[Dataset excerpts]
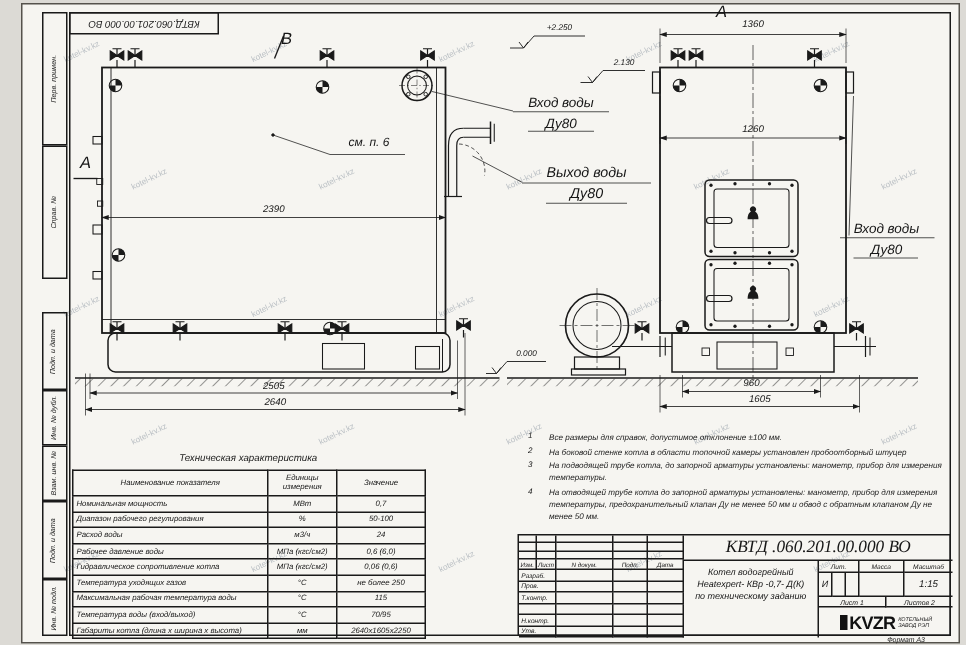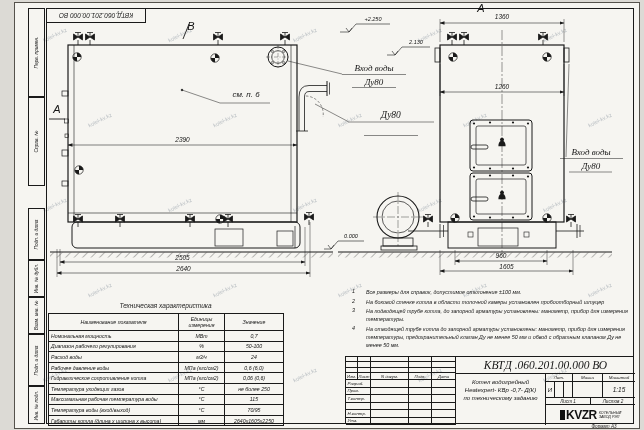"Вход воды" .lbl2 { font-family: Liberation Serif, serif -> none }
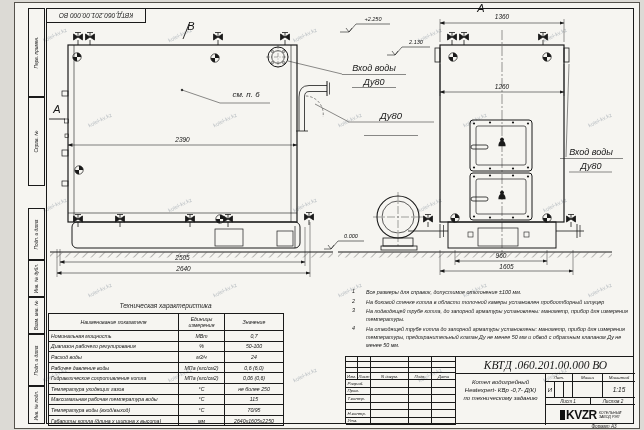"Выход воды" div { html: none -> <div>Выход воды</div> }
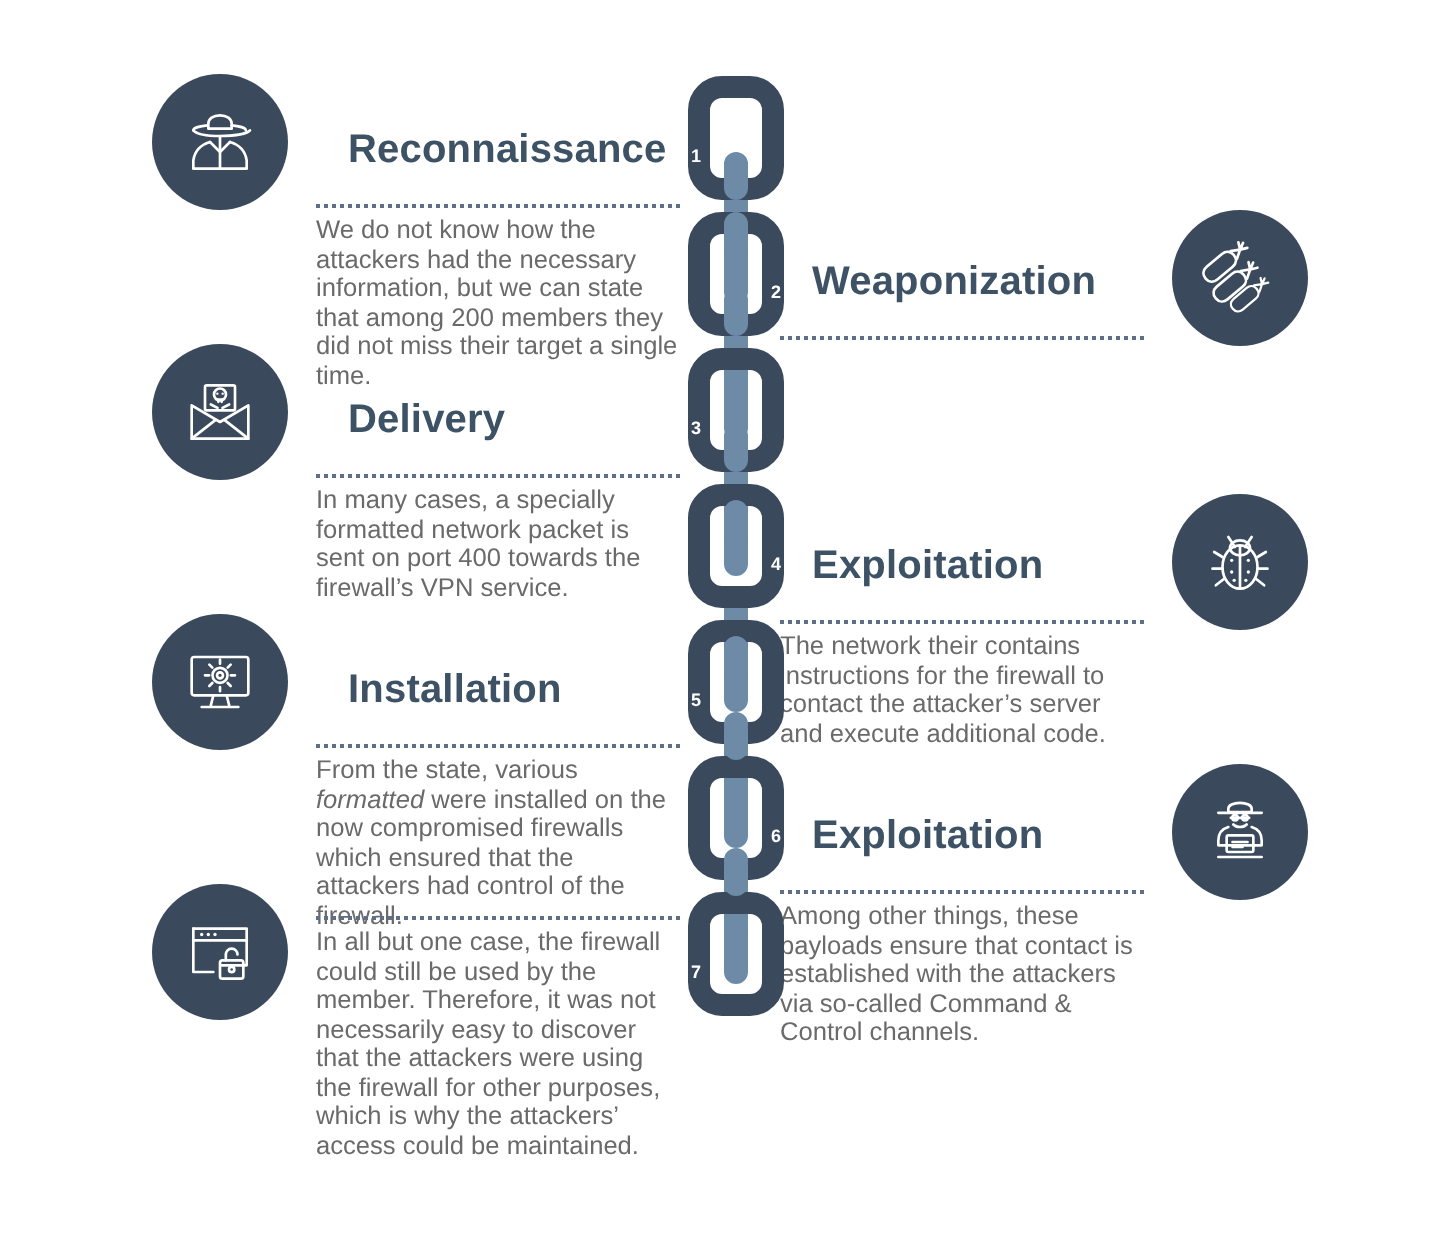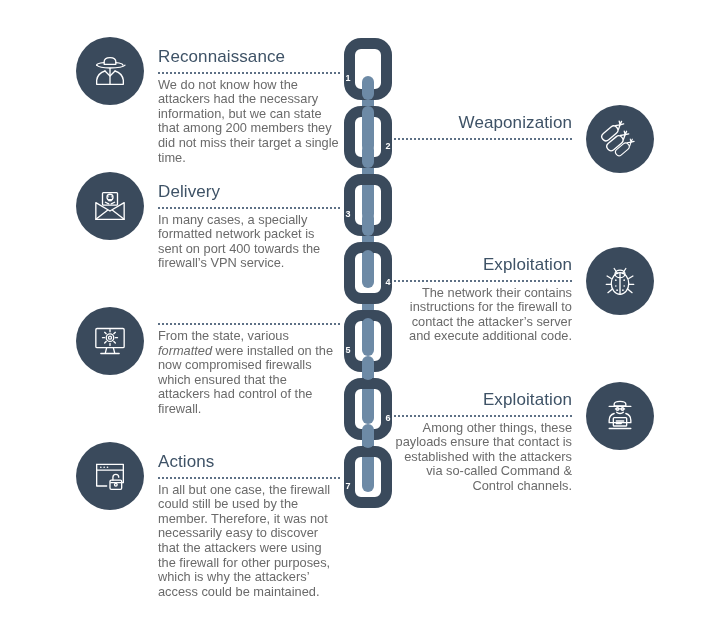"Reconnaissance" .step-title { font-size: 17px -> 20px; font-weight: normal -> bold; margin: 0 -> 16px }
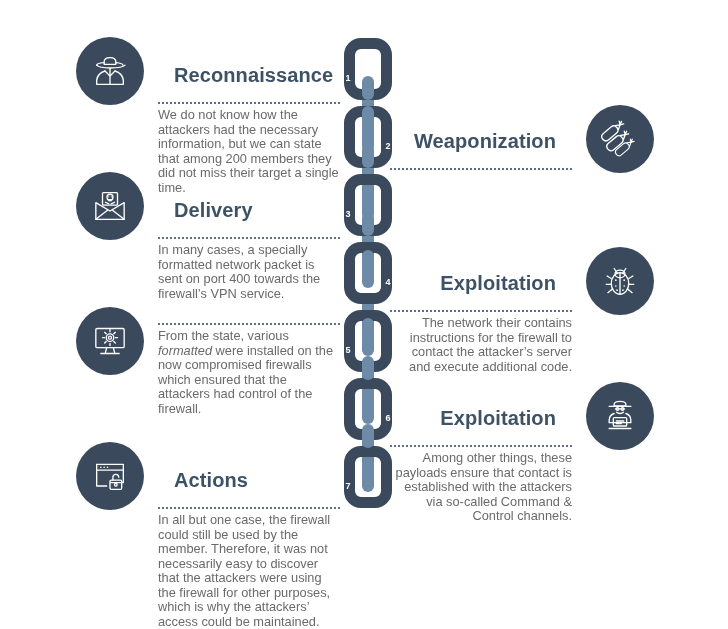"Weaponization" .right .step-title, .right .step-text { text-align: right -> none }
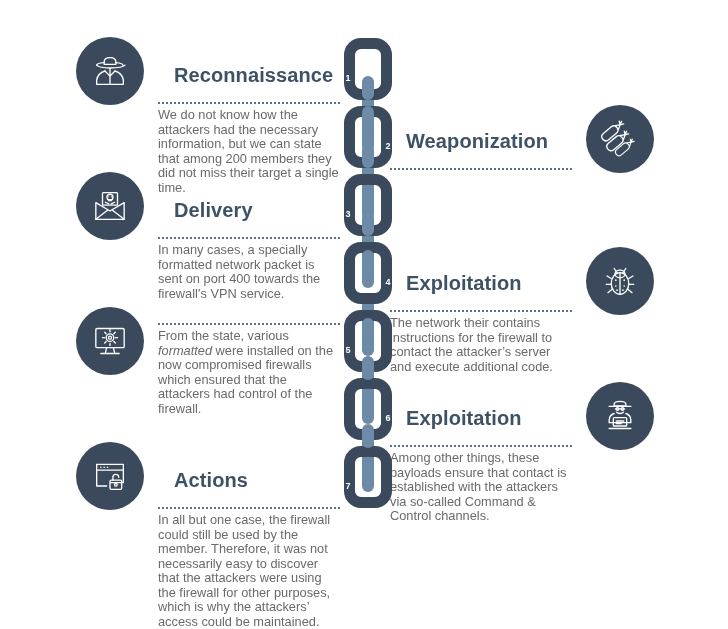"Installation" div.step-title { html: none -> <div>Installation</div> }
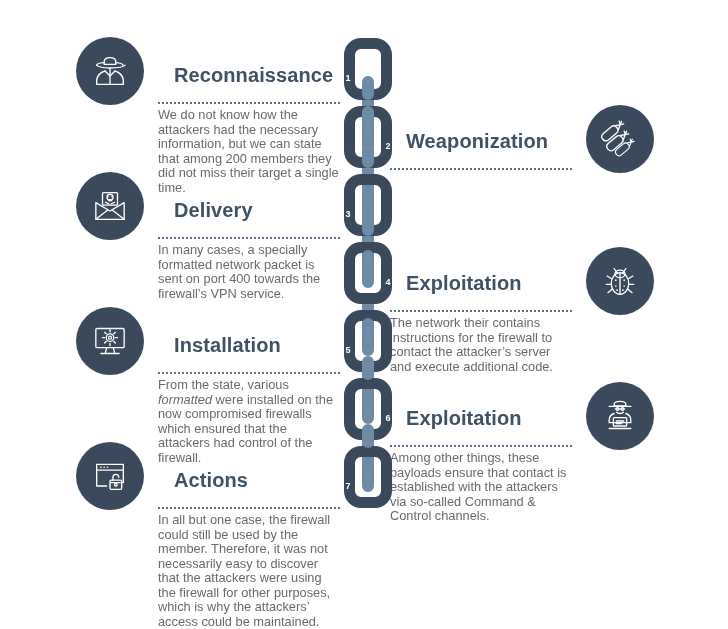"Actions" div.step-title { html: <div>Actions</div> -> none }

• **The problem**:
Retype every entry exactly, but keep the pictures out of your copy.

• **Exercise answer**:
"Вход воды" .lbl2 { font-family: Liberation Serif, serif -> none }
"Выход воды" div { html: none -> <div>Выход воды</div> }
"Reconnaissance" .step-title { font-size: 17px -> 20px; font-weight: normal -> bold; margin: 0 -> 16px }
"Weaponization" .right .step-title, .right .step-text { text-align: right -> none }
"Installation" div.step-title { html: none -> <div>Installation</div> }
"Actions" div.step-title { html: <div>Actions</div> -> none }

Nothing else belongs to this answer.